I use a transport company for importing and also explain things very clearly with a spreadsheet to the breeders with dates on which things should happen and we mark them off as we go, I don't expect the breeders to know my countries strict import rules until I've explained things to them.
The transport company also makes sure things are done correctly, peace of mind for me to ensure the animal is permitted entry. 

Things don't always go to plan for whatever reasons, I don't see how this is the vets fault? Or why she/he should pay for anything. If the breeder couldn't attend she should have made it clear to whomever took them to the vets. 
Flights are not confirmed until we know all the vet work and paperwork is on track.

Flights for people can usually be postponed for a fee, so you're not paying full price again. 
I send my kittens in cargo as they're not allowed on board here and swapping flights doesn't incur any additional fees.


----------



## havoc (Dec 8, 2008)

So for whatever reason the kitten didn't get the rabies jab on exactly the expected day. Presumably it did very soon after. Are you saying you had booked everything in advance to collect this kitten on the very first available date? Who doesn't leave a bit of wiggle room? Why did you book so far in advance? As I understand it you need to leave a minimum of 21 days from vaccination to import.
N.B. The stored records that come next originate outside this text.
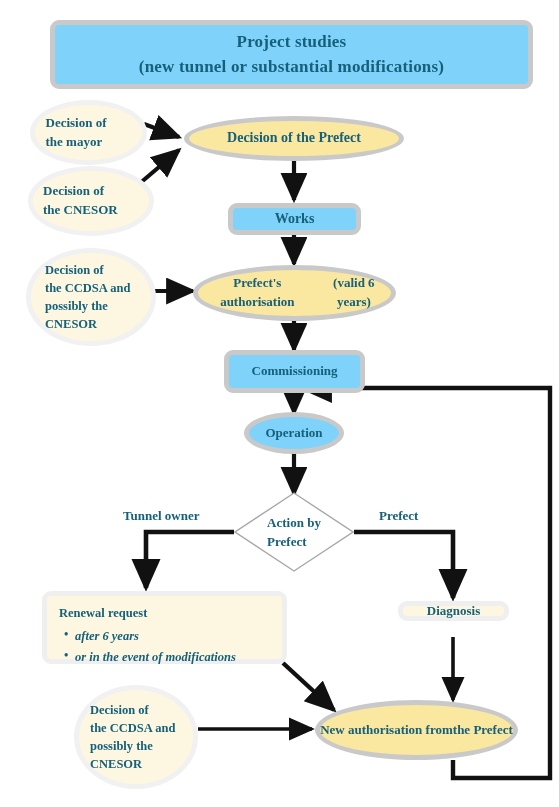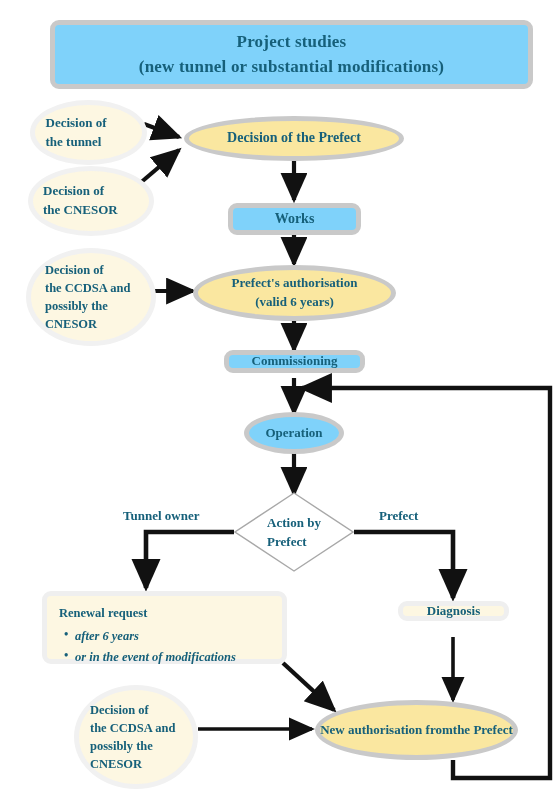--- a/index.html
+++ b/index.html
@@ -144,21 +144,21 @@
   </svg>
 
   <div class="node rect-blue" id="title-box" style="left:38px;top:20px;width:483px;height:69px;flex-direction:column;">
     <span class="t-line">Project studies</span>
     <span class="t-line">(new tunnel or substantial modifications)</span>
   </div>
 
   <div class="node ellipse-cream fs13 ell-left" style="left:18px;top:100px;width:117px;height:65px;">
     <div class="inner">
       <div>Decision of</div>
-      <div>the tunnel</div>
+      <div>the mayor</div>
     </div>
   </div>
 
   <div class="node ellipse-cream fs13 ell-left" style="left:16px;top:166px;width:126px;height:70px;">
     <div class="inner" style="width:96px;">
       <div>Decision of</div>
       <div>the CNESOR</div>
     </div>
   </div>
 
@@ -172,26 +172,26 @@
 
   <div class="node ellipse-cream fs12 ell-left" style="left:14px;top:248px;width:130px;height:98px;">
     <div class="inner" style="width:92px;">
       <div>Decision of</div>
       <div>the CCDSA and</div>
       <div>possibly the</div>
       <div>CNESOR</div>
     </div>
   </div>
 
-  <div class="node ellipse-yellow fs13" style="left:181px;top:265px;width:203px;height:56px;flex-direction:column;">
+  <div class="node ellipse-yellow fs13" style="left:181px;top:265px;width:203px;height:56px;">
     <span>Prefect's authorisation</span>
     <span>(valid 6 years)</span>
   </div>
 
-  <div class="node rect-blue fs13" style="left:212px;top:350px;width:141px;height:23px;">
+  <div class="node rect-blue fs13" style="left:212px;top:350px;width:141px;height:43px;">
     <span>Commissioning</span>
   </div>
 
   <div class="node ellipse-blue fs13" style="left:232px;top:412px;width:100px;height:42px;">
     <span>Operation</span>
   </div>
 
   <div id="decision-diamond" style="left:222px;top:492px;width:120px;height:80px;">
     <svg width="120" height="80" viewBox="0 0 120 80" xmlns="http://www.w3.org/2000/svg">
       <polygon points="60,1 119,40 60,79 1,40" fill="#ffffff" stroke="#A8A8A8" stroke-width="1.4"></polygon>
Surely the time to book a flight is when the breeder contacts you to say all vaccinations are done, all requirements are met so you're good to go three weeks hence.


----------



## havoc (Dec 8, 2008)

> This is just for my own curiosity as I've had kittens air shipped to me. Are they allowed to fly with you in the cabin? If not I don't see why you have to make a trip to the UK personally. I doesn't seem as common to air ship in the UK as I've learned from these forums.


It isn't common here because we are a tiny island so people drive to collect. No breeder here would sell a kitten to someone they didn't get to meet. This is the custom because - well because we can. The only time a kitten would travel by air is because it's leaving the country and we do usually still expect them to be collected in person. It's far easier for the buyer to deal with import regulations in their own country, in their own language. The only time I've known a breeder who shipped an unaccompanied kitten abroad it was to someone they had already met. What isn't normal is to set everything in stone so far ahead. Anything can happen, not necessarily anything to do with the kitten. I've once had to postpone vaccinations by 24 hours because of a bad accident which closed the road so I couldn't get to the vets for a booked appointment.


----------



## gskinner123 (Mar 10, 2010)

I do understand the point about travel arrangements as often tickets aren't transferable/refundable - though it was a little unwise to leave yourself no room for manoeuvre.

In my opinion the responsibility lies completely with the breeder to ensure that everything was completed in time - especially as s/he presumably knew the date for travel. I have known a few instances of breeders with no experience of sending kittens outside of the UK who have relied upon the vet who is issuing the pet passport, etc, to guide them. In that scenario, if things go wrong, they may well blame the vet...


----------



## havoc (Dec 8, 2008)

Even within the UK I tell my buyers the earliest date a kitten could be available but that it could slip for a myriad of reasons. If the buyer here has evidence the breeder gave a definite date for pick up then yes, it's the 'fault' of the breeder. However, as no money has changed hands there is no contract. Even when there is, consequential loss is usually excluded eg you travel to town to find the play you're going to see has been cancelled. You only get the price of your ticket refunded, not your travel costs.


----------



## pipje (Jun 29, 2011)

Difficult one because I think we all know that if you do decide to ask for a refund for the tickets, you'll be souring the relationship between the breeder and yourself and she/he might probably cancel the order. 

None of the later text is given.